Townsville City Council is weighing a rezoning application that, if approved, would reclassify roughly 14 hectares along the northern edge of Bohle Plains from low-density residential to a mixed-use and medium-density classification, a shift that planners say could add more than 400 dwellings to the suburb within a decade. The application, lodged in late May, covers land bounded by Saunders Street to the east and the Mount Low Parkway corridor to the north, a stretch that has sat largely undeveloped despite surrounding streets filling rapidly with house-and-land packages since 2022.
The timing is deliberate. Townsville's population crossed 230,000 last year, and the State Government's ShapingSEQ successor framework, which now extends population modelling into North Queensland, flags the greater Townsville local government area as needing an additional 18,000 dwellings by 2046. Council's own planning unit has been quietly pushing landowners in the Bohle Plains-Mount Low corridor to consider consolidated development applications rather than piecemeal single-lot submissions, which slow infrastructure delivery and drive up per-lot headworks costs.
What the Rezoning Would Actually Allow
Under the current low-density residential zoning, lots in the affected area are limited to single detached dwellings on a minimum 400 square metres. The proposed mixed-use designation would permit townhouses, duplexes and low-rise apartments up to four storeys, alongside ground-floor retail nodes, the kind of walkable street activation the suburb currently lacks. The nearest café strip to Bohle Plains remains the Fairfield Waters village centre, about 3.5 kilometres south on Thuringowa Drive, a commute most residents make by car.

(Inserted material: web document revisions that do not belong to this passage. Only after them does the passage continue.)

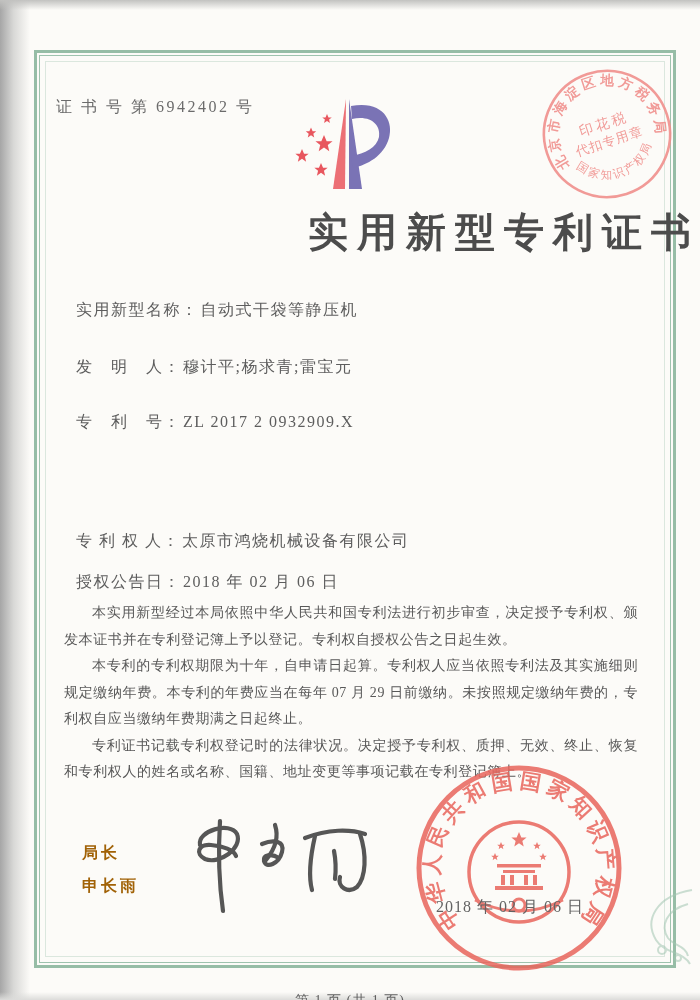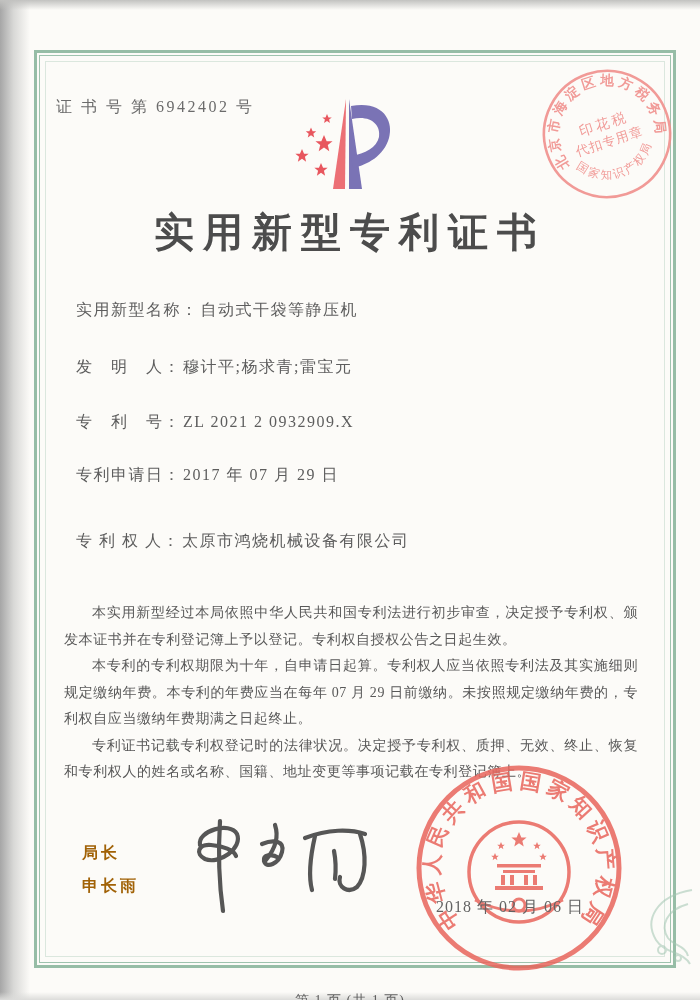"实用新型专利证书" .doc-title { text-align: center -> right }
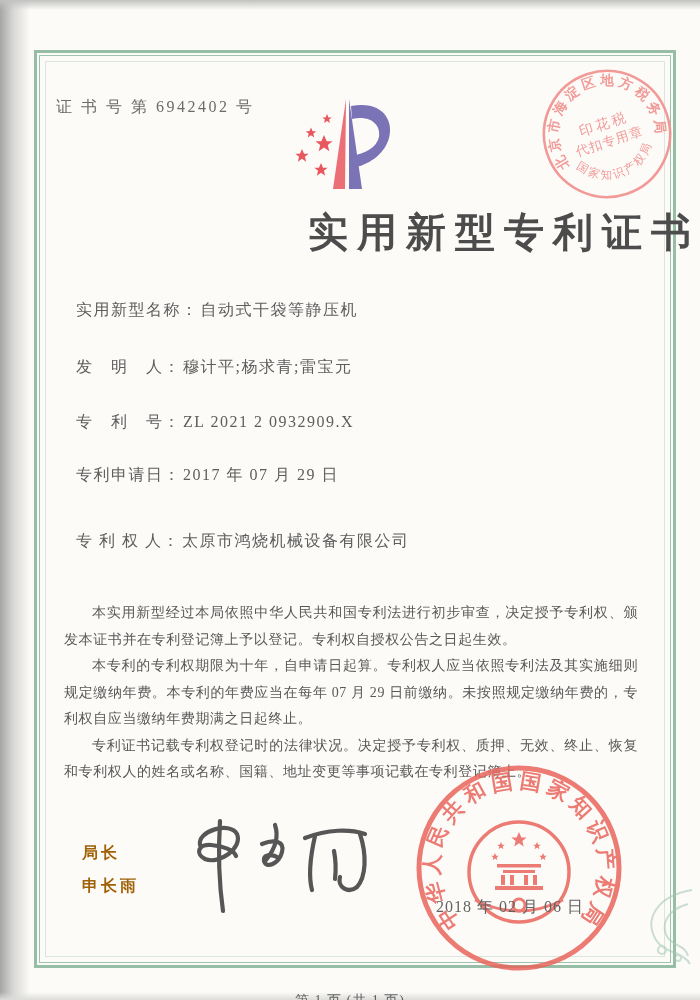"ZL 2021 2 0932909.X" span { text: 2021 -> 2017 }
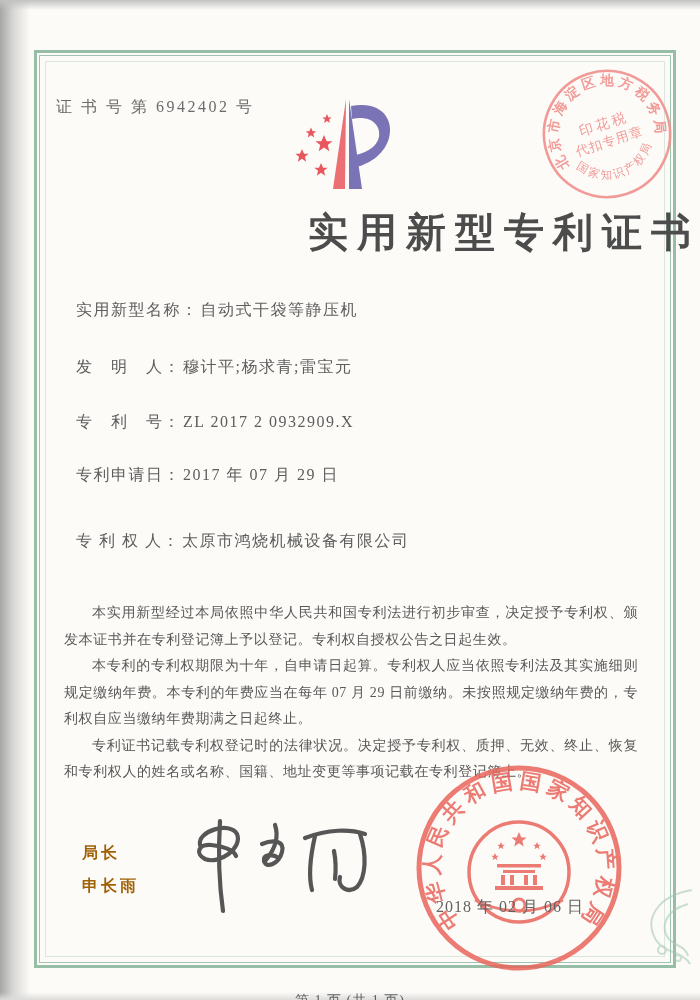"专利申请日：2017 年 07 月 29" div.field { html: <div> <span>专利申请日：</span><span>2017 年 07 月 29 日</span> </div> -> none }
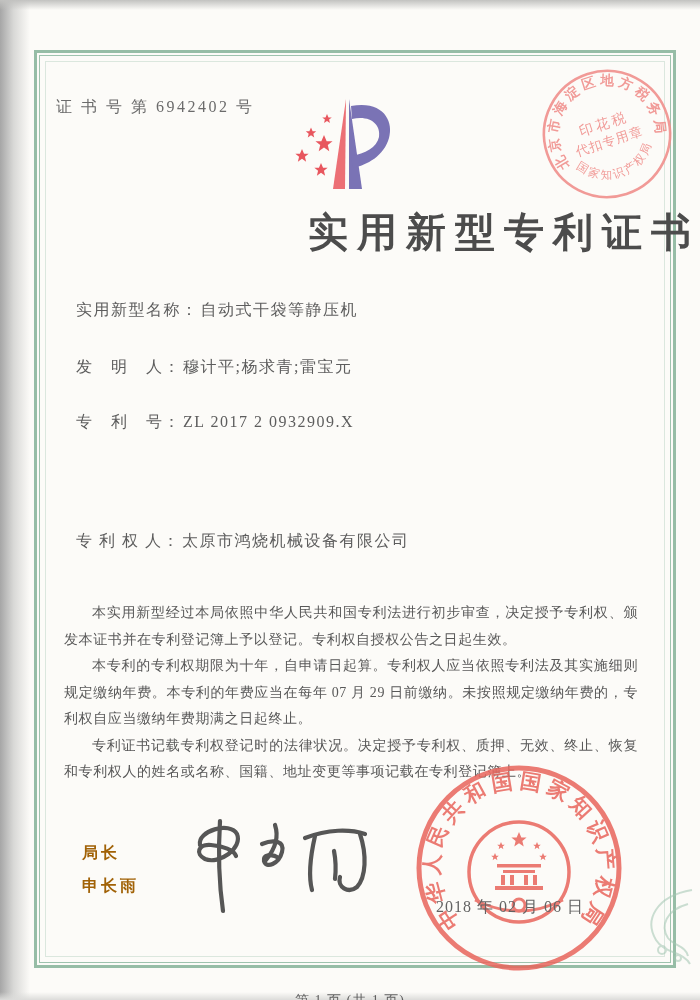"授权公告日：2018 年 02 月 06" div.field { html: none -> <div> <span>授权公告日：</span><span>2018 年 02 月 06 日</span> </div> }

The application also triggers automatic referral to the Department of State Development under the State Development and Public Works Organisation Act, given the site's proximity to the Bohle River flood corridor. That review adds at minimum 30 business days to the assessment clock, meaning a decision is unlikely before late September at the earliest.
Investors are already paying attention. Gross rental yields in Bohle Plains hit 6.3 per cent in the March 2026 quarter, according to data compiled by the Real Estate Institute of Queensland's Townsville chapter, well above the national median of around 4.1 per cent. The suburb's median house price sits at approximately $415,000, modest by coastal Queensland standards but up 22 per cent over the past three years, making it one of the more affordable entry points for buyers priced out of Idalia and Annandale.
Infrastructure Is the Critical Variable
Approval alone won't unlock development. Council's infrastructure charges schedule, updated in January 2026, sets trunk infrastructure contributions at $28,500 per additional dwelling equivalent for water and sewerage connections in the northern growth corridor. For a 60-unit apartment block, that's a $1.71 million line item before a slab is poured. Several developers who spoke on background said the charges are manageable if the rezoning delivers genuine density, but commercially unworkable if Council imposes additional height or setback conditions that cap yields at 20 units per hectare or fewer.
The 11th Avenue and Saunders Street intersection is also flagged in Council's transport modelling as a pinch point. The Roads and Transport Alliance, a joint body involving Townsville City Council and the Department of Transport and Main Roads, has a preliminary upgrade scope for that intersection sitting in its 2027-28 works queue, but no confirmed funding allocation yet.
Residents have until 25 July to lodge submissions through Council's development assessment portal. Public notification signs went up on the Saunders Street frontage on 2 July. Anyone living in Bohle Plains, Mount Low or the adjoining estate of Condon who wants to comment on traffic, amenity or building heights has three weeks to do so, and planning lawyers consistently advise that submissions backed by specific, technical objections carry far more weight in the assessment process than general opposition. The council's planning team holds drop-in sessions at the Thuringowa Drive Customer Service Centre on the first and third Wednesday of each month for residents wanting face-to-face guidance before they put pen to paper.